I have to admit when I read what she said it felt like someone had given me a not-so-gentle tap upside the head, and I suddenly realized I’d been looking at the world sideways.  Because, of course, she is completely right and I was wrong.

(Diana Peterfreund, incidentally, is a fabulous writer–if you haven’t read her Secret Society Girl series, you really should do so.  They’re absolutely fantastic, and I can’t wait for Tap & Gown.)

But in thinking about it since, I’ve come to this conclusion.  The “market” is a vague and amorphous thing, which writers would dearly love to dissect and quantify.  It seems mostly inexplicable, and so the parts that can be explicated get an undue share of attention.  And so when I was thinking about the “market” for books, I tended to focus on the parts that are easiest to specify.  So, for instance, someone might say that vampires and werewolves are doing well in the market.  Today, actually, they might say something like, the market for vampires and werewolves is saturated, and people are moving into fae and angels.  I hear people talk about “writing to market,” as in, young adults are selling, maybe I will write a young adult.  When I first started writing historical romance, all I heard was that the “market” for historicals was dead and that paranormals were the big thing.

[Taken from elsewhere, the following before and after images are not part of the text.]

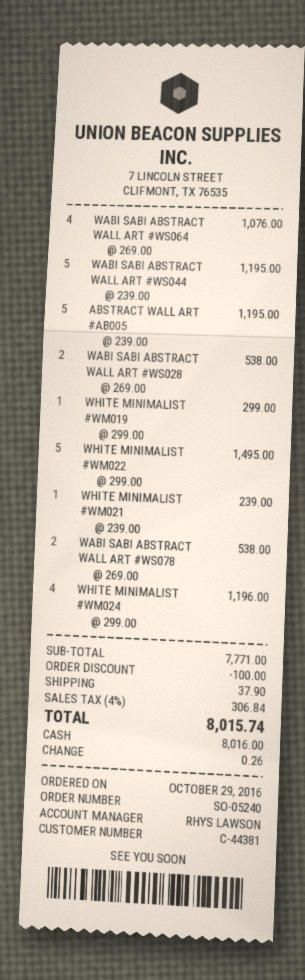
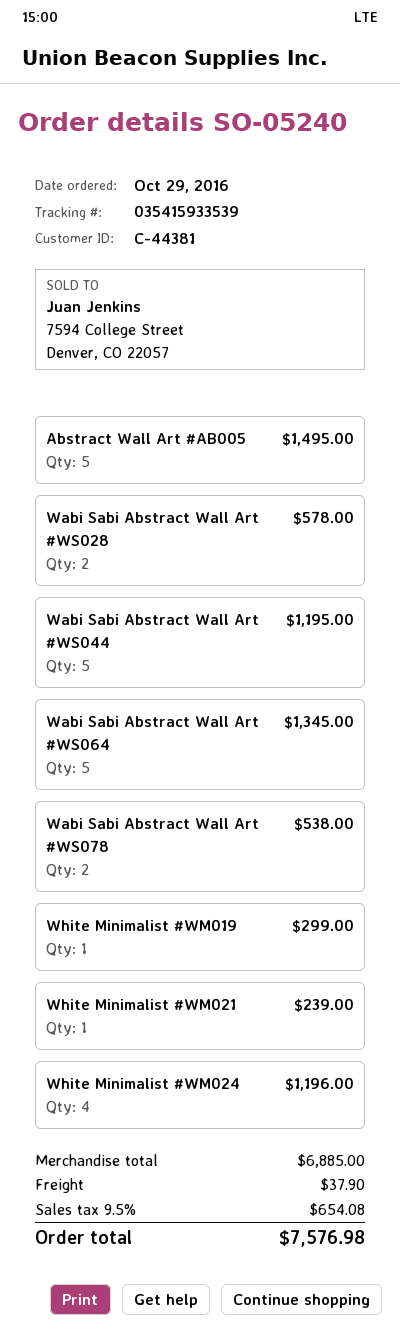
WABI SABI ABSTRACT WALL ART #WS064: 4 for 1076.00 -> 5 for 1345.00
ABSTRACT WALL ART #AB005: 5 for 1195.00 -> 5 for 1495.00
WABI SABI ABSTRACT WALL ART #WS028: 2 for 538.00 -> 2 for 578.00
WHITE MINIMALIST #WM022: 5 for 1495.00 -> none
subtotal: 7771.00 -> 6885.00
discount: 100.00 -> none
tax: 4% = 306.84 -> 9.5% = 654.08
total: 8015.74 -> 7576.98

This sort of scatter-shot description of what is selling and what is not is certainly part of what makes up the “market”: It’s a big picture of what is being bought.  But the mistake I made was  because it’s so big picture, it doesn’t necessarily tell you if your particular book is marketable.  It’s not a description of the “market” by itself; it’s market prognostication.  For instance, there is a market for paranormal romance.  There is a market for historicals.  There is a market for vampire stories that involve teenage boys.  Readers are hungry for a particular type of story, and let us face it is easier to sell those stories.  People will even break that down, and tell you that there is a large market for historicals involving dukes that are set in England, but there is a very tiny market for historicals involving cowhands set in 18th century Mexico.  One hears second-hand stories, even, about New York Times bestselling authors who want to write certain books, but are not allowed to do so by their editors on the theory that the time period or character in question is not marketable enough.

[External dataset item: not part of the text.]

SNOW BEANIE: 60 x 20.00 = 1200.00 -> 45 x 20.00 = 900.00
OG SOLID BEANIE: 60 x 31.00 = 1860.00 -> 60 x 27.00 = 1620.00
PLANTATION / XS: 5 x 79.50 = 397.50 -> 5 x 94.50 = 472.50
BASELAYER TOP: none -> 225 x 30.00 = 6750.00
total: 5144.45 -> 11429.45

But the other thing you hear is the frustratingly vague answer you get from agents and editors when they are asked what they’re looking for.  Because while sometimes they will say, “Gosh, I’d really love to find a great story about a werestag,” most of the time, the answers they give look something like this:  I’m looking for compelling books.  Books you can’t put down.  Good books.  Books with a strong voice.  And of course, that seems like it’s no help, because nobody sets out to spend a year of their life writing a bad book that is not compelling, written in a grating, painful style, which readers must set down every other page just to prevent eye-bleed.  Nobody sits down and says, “yes, I am going to produce a book that cannot be saved.”

The market for compelling books is always strong, but it’s harder to talk about than the market for the former, and so when people talk about “market” it tends to focus on the stuff that’s easy.  Vampires.  Weredeer.  That kind of thing.  So the portion of the market that is easy to prognosticate over will overshadow the “compelling” part in discourse.  Which is why I was shocked to discover that “compelling” trumps market prognostication.

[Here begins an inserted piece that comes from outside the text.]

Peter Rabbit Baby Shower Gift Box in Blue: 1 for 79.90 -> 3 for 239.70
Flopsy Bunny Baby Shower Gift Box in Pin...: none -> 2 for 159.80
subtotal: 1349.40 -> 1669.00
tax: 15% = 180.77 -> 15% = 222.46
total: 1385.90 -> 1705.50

(And to be fair, I am not writing a story about cowhands set in 18th century Mexico, and so while I don’t think that my hook was as marketable as some other hooks I’ve seen, I wasn’t starting at ground zero.)

I suspect the two complement each other.  If your compelling book fits into an identifiable marketing niche that is selling well–for instance, if it fits into the “teenage vampire” category–that will help it sell.  The harder it is to place your book in a section of a bookstore, or within a genre niche, the more compelling it will have to be to sell.  But I suspect there’s a sweet spot–because I think it would be very difficult to write a truly compelling book that was written only with market prognostication in mind.